How different one week can be from the next at the ELWA dental clinic!  Last week was overloaded with swellings; several people in such a state they couldn’t open their mouths enough for me to identify the offending tooth/teeth.  I had to go back into the clinic on a regular day off to treat 3 women who had been placed on antibiotics earlier in the week and couldn’t wait until Monday for treatment.  This week there hasn’t been one swelling yet and most of my patients have been women.  That doesn’t mean their teeth are any easier to remove!!  Not by a long shot!  Aloysius and I are a regular tag team.  He can see things from his angle on the patient’s left which I may not see from my side on the right.  He gives suggestions, which often work, or, I give the instrument to him to use from his vantage point.  I don’t know how I could do this clinic without him.

 

Everyday I see something that hurts to the core of my being.  It is something different each day, usually to do with someone’s suffering or aloneness.  I realize how adept I have become at just keeping these things to myself but they gnaw at me constantly.  Sometimes I wish I could just quit noticing things for a while.  Examples:

 

-Yesterday it was a woman who has been in my clinic 2 different times with pain in teeth that are absolutely sound.  It has been in different teeth each time and I couldn’t give her a treatment that would relieve this pain.  As I searched about in my mind for a reason I simply asked her, “Are you worrying a lot about something?”  Tears welled in her eyes as she nodded.  After she talked we prayed together.  She is to return in one week for reassessment. 

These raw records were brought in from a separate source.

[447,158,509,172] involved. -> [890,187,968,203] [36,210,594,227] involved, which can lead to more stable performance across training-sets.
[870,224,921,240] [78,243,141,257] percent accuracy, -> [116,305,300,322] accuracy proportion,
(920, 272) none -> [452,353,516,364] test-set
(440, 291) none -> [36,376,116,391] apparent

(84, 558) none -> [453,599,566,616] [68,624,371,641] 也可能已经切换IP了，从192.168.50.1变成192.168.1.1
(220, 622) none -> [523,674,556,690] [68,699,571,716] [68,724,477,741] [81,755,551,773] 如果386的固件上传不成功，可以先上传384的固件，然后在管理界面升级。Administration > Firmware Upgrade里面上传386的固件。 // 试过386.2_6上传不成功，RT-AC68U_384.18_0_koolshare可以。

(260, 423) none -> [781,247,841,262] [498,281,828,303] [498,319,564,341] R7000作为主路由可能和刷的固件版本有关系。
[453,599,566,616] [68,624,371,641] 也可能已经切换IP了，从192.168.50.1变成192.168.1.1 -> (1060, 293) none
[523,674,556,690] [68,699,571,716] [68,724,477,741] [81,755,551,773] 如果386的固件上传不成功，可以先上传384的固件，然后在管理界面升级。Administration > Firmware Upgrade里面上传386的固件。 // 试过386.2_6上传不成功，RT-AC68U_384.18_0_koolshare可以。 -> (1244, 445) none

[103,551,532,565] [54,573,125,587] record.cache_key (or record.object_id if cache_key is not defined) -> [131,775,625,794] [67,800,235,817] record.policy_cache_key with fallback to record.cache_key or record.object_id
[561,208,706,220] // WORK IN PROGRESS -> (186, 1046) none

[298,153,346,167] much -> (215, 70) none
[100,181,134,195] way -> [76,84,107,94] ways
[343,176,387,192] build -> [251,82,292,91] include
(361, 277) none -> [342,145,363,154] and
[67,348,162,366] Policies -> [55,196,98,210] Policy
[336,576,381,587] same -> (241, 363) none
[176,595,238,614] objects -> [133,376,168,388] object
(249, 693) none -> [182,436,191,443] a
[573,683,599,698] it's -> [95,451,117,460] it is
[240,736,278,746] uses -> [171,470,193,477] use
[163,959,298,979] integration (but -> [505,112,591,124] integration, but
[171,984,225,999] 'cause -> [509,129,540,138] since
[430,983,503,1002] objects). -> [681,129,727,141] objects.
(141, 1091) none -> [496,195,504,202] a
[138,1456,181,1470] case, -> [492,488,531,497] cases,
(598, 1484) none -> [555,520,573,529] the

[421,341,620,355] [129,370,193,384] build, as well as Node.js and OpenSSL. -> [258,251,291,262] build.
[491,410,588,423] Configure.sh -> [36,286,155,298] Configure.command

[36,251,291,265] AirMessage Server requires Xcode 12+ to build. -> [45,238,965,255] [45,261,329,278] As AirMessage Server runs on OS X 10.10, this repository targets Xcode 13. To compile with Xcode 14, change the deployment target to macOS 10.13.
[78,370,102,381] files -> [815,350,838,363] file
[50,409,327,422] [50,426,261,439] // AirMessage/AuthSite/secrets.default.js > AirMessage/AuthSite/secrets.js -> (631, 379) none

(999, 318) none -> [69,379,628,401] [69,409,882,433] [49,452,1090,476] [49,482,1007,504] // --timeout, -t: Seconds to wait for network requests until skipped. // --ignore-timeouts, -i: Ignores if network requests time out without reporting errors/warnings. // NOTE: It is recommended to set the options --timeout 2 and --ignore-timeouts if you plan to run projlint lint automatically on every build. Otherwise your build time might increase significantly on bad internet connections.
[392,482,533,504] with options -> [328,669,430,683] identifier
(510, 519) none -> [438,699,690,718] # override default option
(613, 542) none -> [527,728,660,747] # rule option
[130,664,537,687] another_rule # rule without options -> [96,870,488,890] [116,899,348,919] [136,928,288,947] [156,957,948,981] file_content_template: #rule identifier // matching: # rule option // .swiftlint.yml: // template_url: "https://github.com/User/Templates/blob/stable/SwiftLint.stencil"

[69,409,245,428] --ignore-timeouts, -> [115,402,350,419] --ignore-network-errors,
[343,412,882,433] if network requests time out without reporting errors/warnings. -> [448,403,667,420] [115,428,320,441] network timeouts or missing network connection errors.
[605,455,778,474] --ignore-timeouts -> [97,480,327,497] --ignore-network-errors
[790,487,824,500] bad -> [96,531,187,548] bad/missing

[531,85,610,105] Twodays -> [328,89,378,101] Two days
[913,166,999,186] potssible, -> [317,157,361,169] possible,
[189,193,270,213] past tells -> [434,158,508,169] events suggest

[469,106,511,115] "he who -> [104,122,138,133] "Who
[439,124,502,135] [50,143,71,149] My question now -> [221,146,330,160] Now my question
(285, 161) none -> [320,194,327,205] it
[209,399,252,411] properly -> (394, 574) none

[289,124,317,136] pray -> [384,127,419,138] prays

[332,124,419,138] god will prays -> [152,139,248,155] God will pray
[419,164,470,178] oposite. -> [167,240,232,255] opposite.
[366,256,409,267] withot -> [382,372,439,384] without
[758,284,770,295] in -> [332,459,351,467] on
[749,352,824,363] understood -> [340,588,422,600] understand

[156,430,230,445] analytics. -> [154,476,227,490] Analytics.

-This morning I passed a very skinny woman as I hurried to work.  I was astounded at how skinny she was but took no further notice, nor did I offer to walk with her.  An hour later I stepped out of the hospital to make a phone call on my cell (poor reception inside) and there she was, lying on a cement and dirt planter, too weak to sit up.  She looked too pitiful. I asked her whom she was waiting for.  She had come to ELWA to pick up her retroviral drugs for her HIV/AIDS condition.  She was completely alone!  No one had escorted this painfully thin, sick woman to the hospital. Who loves her?  Who grieves for her in her state?  Who abandoned her because of her sickness?   She had walked in the ½ mile from the taxi drop-off.  By the time I helped her across the yard to the right place she was breathing in short gasps, barely able to place one foot ahead of the other.  How many others live in her sort of aloneness, with no one to care for them?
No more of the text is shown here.